Photo Theft and the Orphan Works Act

For those who know me, I generally try to avoid political discussions.  However, as of late there has been a lot of buzz regarding a bill which just passed in the Senate and is going to the House of Representatives.  This bill, called the Orphan Works Bill (H.R.5889) is an attempt to amend the Copyright Act to modify how so called “orphaned” creative works are allowed to be used.

The idea behind this bill is to allow museums, libraries and other “keepers of the heritage” to freely use creative works if they are unable to find the copyright holder to acquire a license.  However, the way the bill is written would make it legal for any individual to use any copyrighted work, even if they cannot find the owner, provided they made a “good faith, reasonably diligent search” for said owner.  Yes.  You heard me right.

What’s more, the use of this copyrighted work is free so long as the owner doesn’t step forward.  And, if the owner sees their work being used without license, they can come forward and sue for the normal license fee (but not any legal fees involved) so long as the infringement was for commercial use.  If not used commercially, there is no compensation for the copyright holder.

In return, the Copyright office must make a searchable database available so that people who wish to use “orphaned works” can attempt to find the copyright holder.

Here are the problems as I see them relating to my photography.

  1. At present, the copyright to an image is owned by the person taking the photo the instant the shutter is pressed.  It is recommended that the copyright owner register their works with the copyright office (for a fee) to protect them in the case of a lawsuit, but it is not necessary.  This amendment would make registration mandatory before an image could ever be put online.  Otherwise, there is a risk that the image could be used without my consent and I would have no recourse.
  2. I want to be in control of the licensing of my images.  If someone finds an image they like, they can “make a reasonable effort” to find the copyright holder and then use the image.  While it is possible to sue to get the licensing fee, there is no way for me to have them stop using the image or withdraw it from publication.  Therefore, I lose control over who can use my images and how they can be used.
  3. What about the case of people wanting to purchase additional prints of their wedding?  They lost the business card and looked in the phone book but come up empty as to who took the photos.  Off they go to the store to scan and reprint and the photographer loses out on the print sales.

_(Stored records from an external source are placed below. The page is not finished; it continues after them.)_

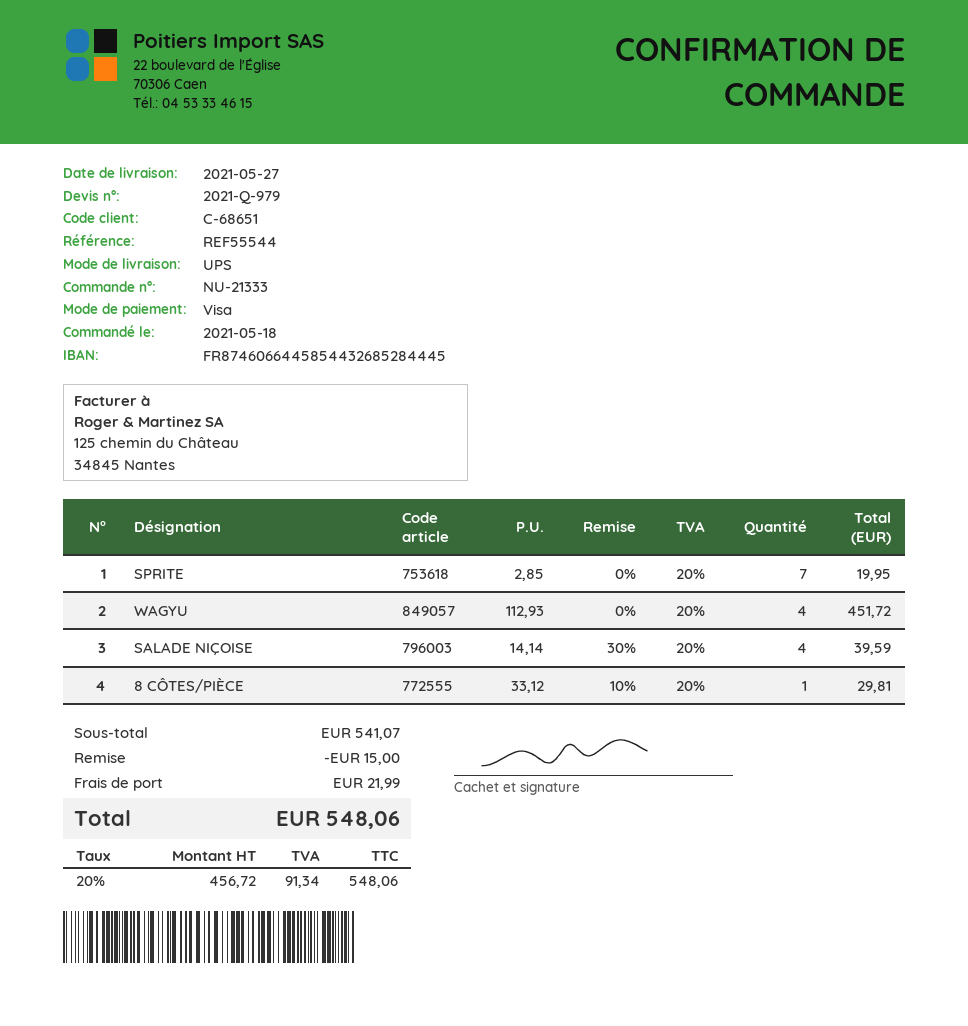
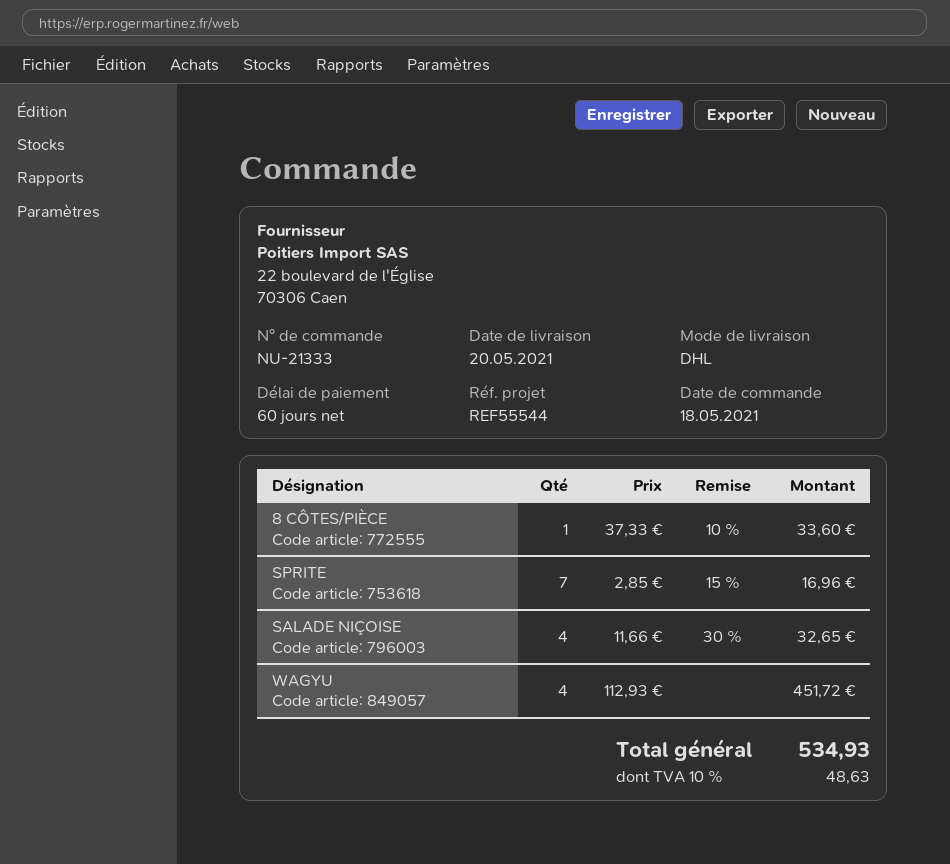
delivery date: 2021-05-27 -> 2021-05-20
shipping method: UPS -> DHL
SPRITE: 7 x 2.85 = 19.95 -> 7 x 2.85 - 15% = 16.96
SALADE NIÇOISE: 4 x 14.14 - 30% = 39.59 -> 4 x 11.66 - 30% = 32.65
8 CÔTES/PIÈCE: 1 x 33.12 - 10% = 29.81 -> 1 x 37.33 - 10% = 33.60
discount: 15.00 -> none
shipping: 21.99 -> none
tax: 20% = 91.34 -> 10% = 48.63
total: 548.06 -> 534.93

And this is just the beginning!  I guess this means I’m going to have to start putting watermarks on all the images I post here on my blog.  Granted, those on Alamy come with copyright watermarks, but I really didn’t want to have to do this for everything.  This way, if my copyright statement is actually embedded in the prints, there is no question who the copyright holder is.


Copyright Office page on the Orphan Works Bill (including the bill itself)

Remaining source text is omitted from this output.